[Front-end code change data]
══════

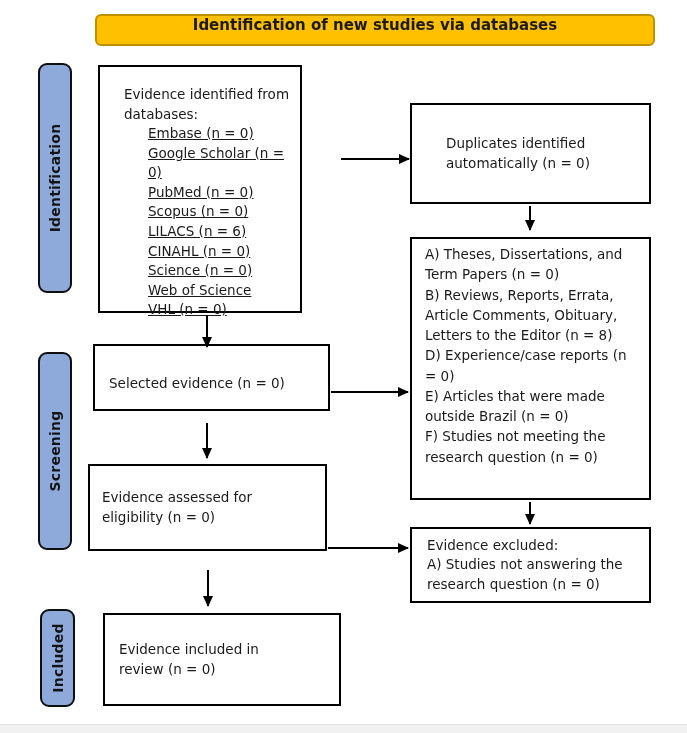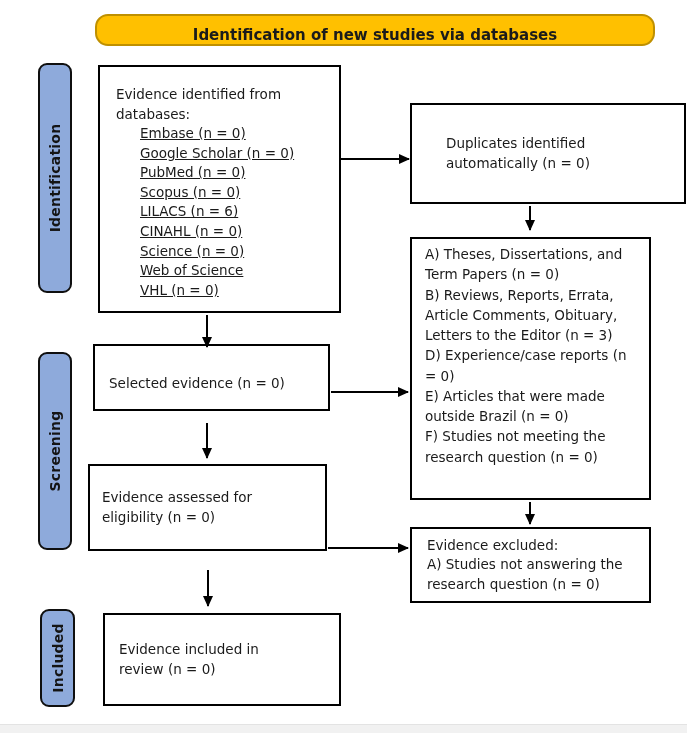--- a/index.html
+++ b/index.html
@@ -15,8 +15,8 @@
     position:absolute;left:95px;top:14px;width:560px;height:32px;
     background:var(--banner-fill,#FFC000);
     border:2px solid var(--banner-border,#BF9000);
-    border-radius:13px;
-    display:flex;align-items:flex-end;justify-content:center;
+    border-radius:6px;
+    display:flex;align-items:flex-start;justify-content:center;
     box-sizing:border-box;
   }
   .banner span{font-size:15px;font-weight:bold;color:#1b1b1b;}

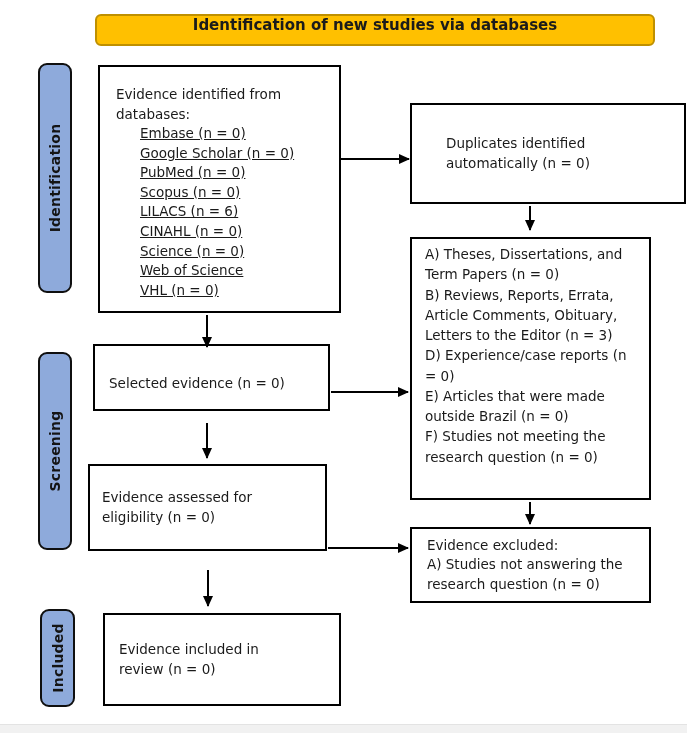--- a/index.html
+++ b/index.html
@@ -87,7 +87,7 @@
     <span>Included</span>
   </div>
 
-  <div class="box" style="left:98px;top:65px;width:243px;height:248px;padding:18px 10px 0 16px;">
+  <div class="box" style="left:98px;top:65px;width:204px;height:248px;padding:18px 10px 0 24px;">
     <div>Evidence identified from databases:</div>
     <div class="indent">Embase (n = 0)</div>
     <div class="indent">Google Scholar (n = 0)</div>

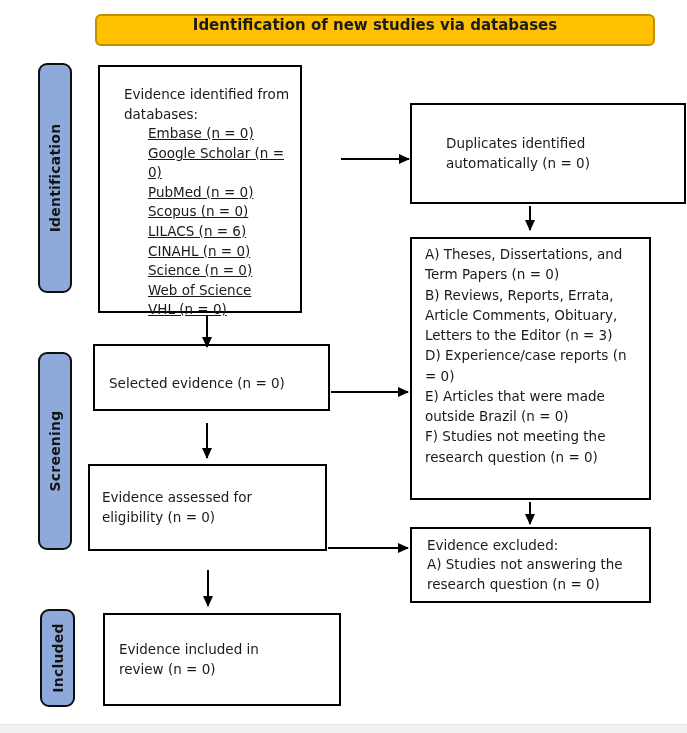--- a/index.html
+++ b/index.html
@@ -100,7 +100,7 @@
     <div class="indent">VHL (n = 0)</div>
   </div>
 
-  <div class="box center" style="left:410px;top:103px;width:276px;height:101px;padding:0 10px 0 34px;">
+  <div class="box center" style="left:410px;top:103px;width:241px;height:101px;padding:0 10px 0 34px;">
     <div>Duplicates identified automatically (n = 0)</div>
   </div>
 

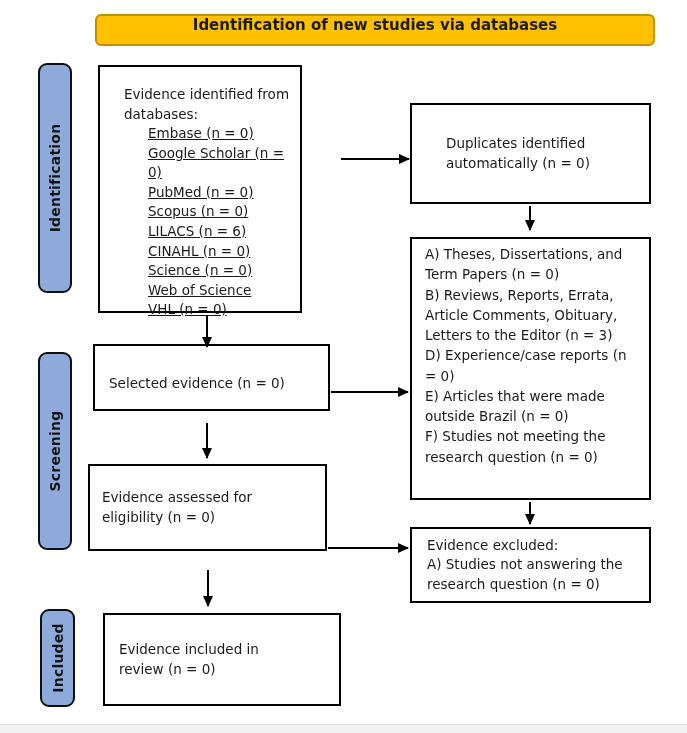--- a/index.html
+++ b/index.html
@@ -106,7 +106,7 @@
 
   <div class="box" style="left:410px;top:237px;width:241px;height:263px;padding:5px 8px 0 13px;line-height:1.5;">
     <div>A) Theses, Dissertations, and Term Papers (n = 0)</div>
-    <div>B) Reviews, Reports, Errata, Article Comments, Obituary, Letters to the Editor (n = 3)</div>
+    <div>B) Reviews, Reports, Errata, Article Comments, Obituary, Letters to the Editor (n = 8)</div>
     <div>D) Experience/case reports (n = 0)</div>
     <div>E) Articles that were made outside Brazil (n = 0)</div>
     <div>F) Studies not meeting the research question (n = 0)</div>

══════

## What the exercise asks
Lines holding the string "border" must be copied out of the entries above.

## Output for this task
     border:2px solid var(--banner-border,#BF9000);
-    border-radius:13px;
+    border-radius:6px;
     box-sizing:border-box;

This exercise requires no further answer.